Lesedauer: 2:30min | Wenn man seine Kamera benutzt, um neue und tiefere Erkenntnisse über seine Umgebung mit all ihren Wendungen und Unvorhersehbarkeiten zu gewinnen, arbeitet man in der bildenden Kunst, wie ein Maler mit seinen Farben und Pinseln.
Und wenn man seine Kameraausrüstung als Werkzeug betrachtet und die fotografischen Wünsche seiner Kunden beruflich umsetzt, ist man FotografIn.
Und dann gibt es unzählige Menschen, die kein Profil haben und ständig Fotos machen. Warum tun sie das?
Zunächst einmal, weil sie es können. Fast vier Milliarden Menschen tragen den ganzen Tag ein fotografisches Gerät bei sich, das neben dem Fotografieren noch viele andere Dinge kann. Eine davon ist, Leute anzurufen. Deshalb wird dieses Gerät fälschlicherweise als Telefon bezeichnet.
Zweitens macht das Fotografieren mit dem Handy ein Event, und sei es noch so banal, zu einem denkwürdigen Ereignis, weil das Event als würdig erachtet wird, dokumentiert zu werden. Nicht wenige solcher Fotos landen auf Social-Media-Timelines und privaten Fotostreams. Aber die meisten dieser Fotos landen im Nirgendwo und werden nie bearbeitet oder angeschaut.

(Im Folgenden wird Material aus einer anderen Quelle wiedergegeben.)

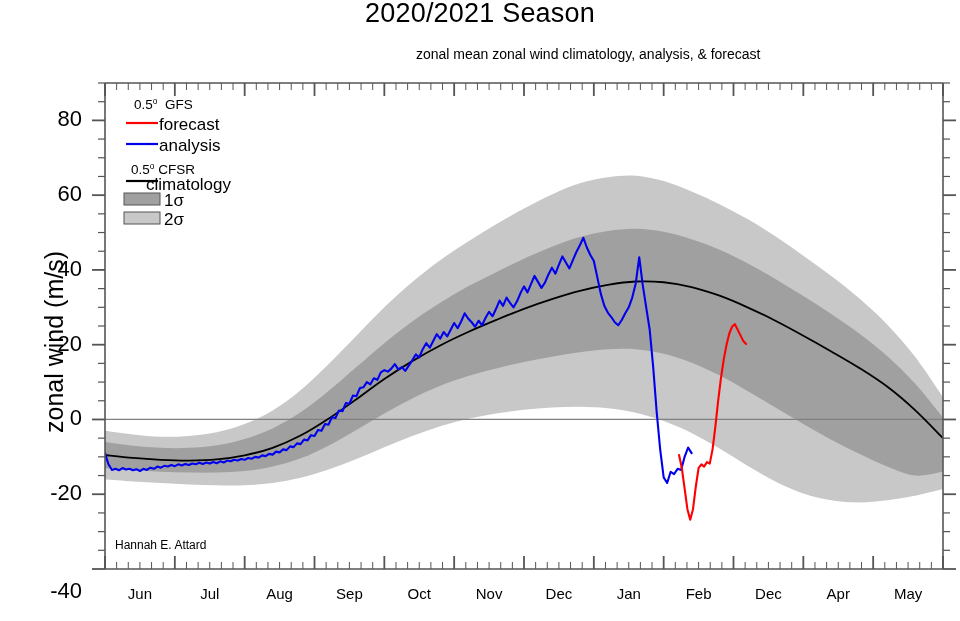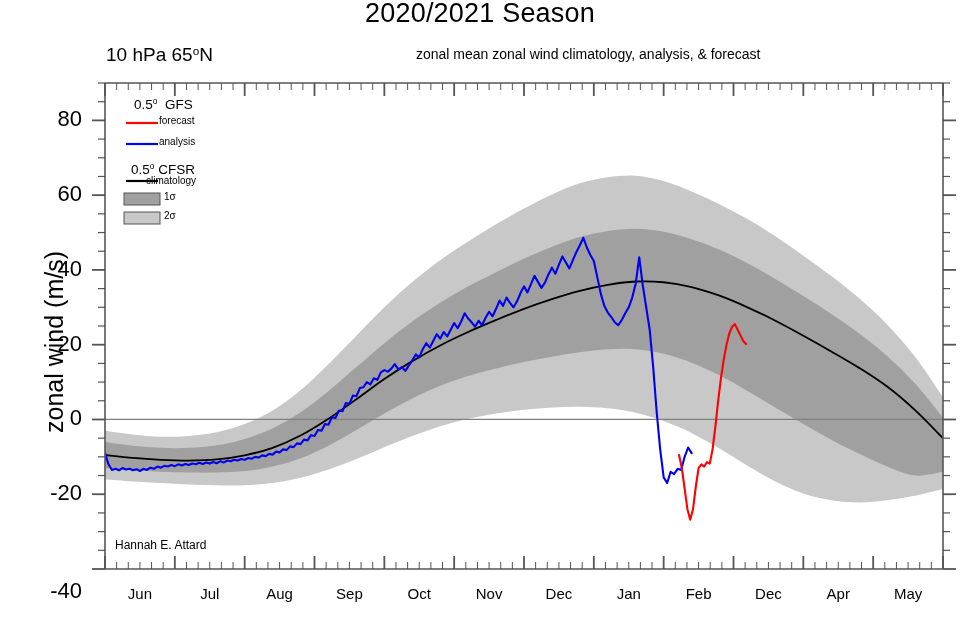"10 hPa 65oN" div.txt { html: <div> <span>10 hPa</span> <span>65</span><span>o</span><span>N</span> </div> -> none }
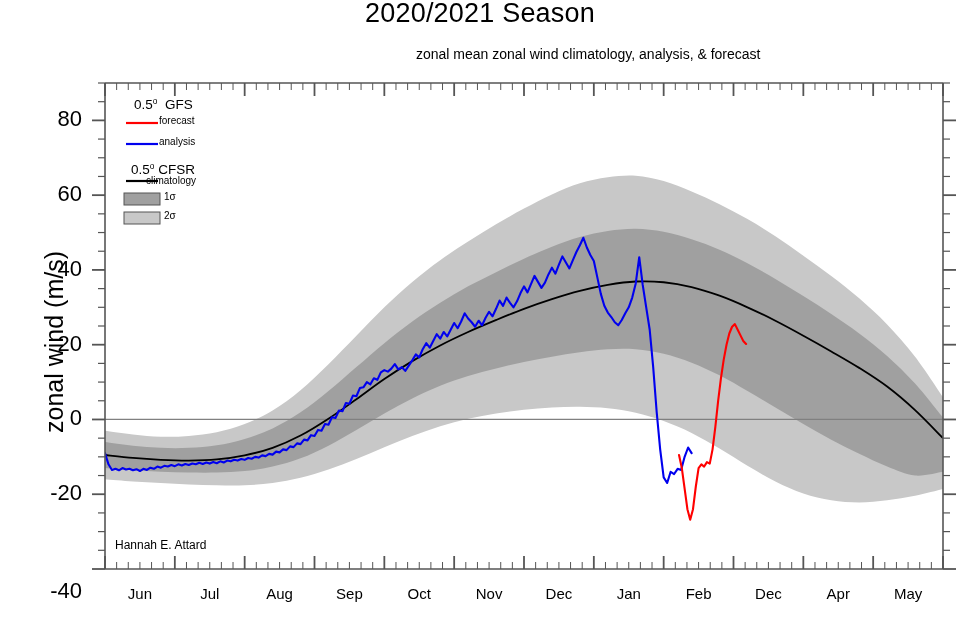"forecast" .legend-item-label { font-size: 10px -> 17px }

Das liegt daran, dass die Menschen ihre Telefone als Betrachtungsgeräte verwenden. Es ist eher der Prozess, der zählt, als das Ergebnis. Niemand sammelt Bilder von Sonnenuntergängen, aber jeder ist hoch motiviert, einen zu knipsen, wenn er auftritt.
Das kann mit vielen anderen Dingen um Sie herum passieren, die Menschen für sehenswert halten. Mit dem Schnappschuss erreicht die Beobachtungserfahrung ihre Erfüllung, und wir können weitermachen. In diesem Sinne macht das Fotografieren die Menschen vollkommen, die Ereignisse vollkommen, das Beobachten und Betrachten vollkommen.
Drittens: Menschen lieben es, Fotos von sich selbst zu machen. Auch hier macht der Prozess des Aufnehmens eines Selfies die Selfie-Macher zu vollständigeren Menschen und gibt dem Ort ihrer Präsenz einen historischen Platz im nicht enden wollenden, sich selbst verstärkenden Strom der Social-Media-Posts. Andy Warhol prägte 1968: „In der Zukunft wird jeder für 15 Minuten weltberühmt sein.“ Natürlich hatte er recht, und hier sind wir. Man muss nur bestimmen, was weltberühmt bedeutet.
Ungeachtet dessen sind Selfies therapeutische Selbstbestätigungen in individuellen, geschichtlichen Kontexten, die sich oft mit dem Motiv erklären: der genussvolle Café au lait auf den Champs-Élysées, die tolle Zeit am Pool auf Ibiza, die Party auf dem Balkon des Nachbarn (aber bitte nur die Skyline der Stadt im Hintergrund im Bild halten).
In diesem Kontext funktionieren Fotos als Illustration der persönlichen Nachrichten von jemandem, und manchmal, wenn der Warhol-Effekt seine volle Kraft entfaltet, werden sie zu regulären Pressefotos, die in der Regel von Fotografen gemacht werden (das sind die Leute, die beruflich auf den Auslöser drücken). Die Grenzen verschwimmen, und damit auch die Mittel und die Bedeutung der Fotografie.
Am Ende bleibt die Frage aller Kunstfragen: Gibt mir das Bild neue, unvorhergesehene Einblicke in die Welt? Und wenn es das tut, ist es wert, dass ich es behalte? Wie viele sind das? Eins von einer Million?
Aber die Frage ist müßig, wie mir der Kunstmaler Claus Brunsmann kürzlich sagte. Er betrachtet das Malen von Bildern zum Teil als einen therapeutischen Akt (aber natürlich ist da noch mehr). Und das ist bei den meisten der Billionen von Bildern, die im digitalen Bereich aufgenommen und gespeichert werden, auch der Fall. Aber macht das Selfies und Sonnenuntergangsfotos automatisch zur Kunst? Wenn Sie die Frage aller Kunstfragen positiv beantworten können, ganz sicher ja. Zeit, Ihren Fotostream zu überprüfen. Vielleicht finden Sie ja ein verstecktes Kleinod.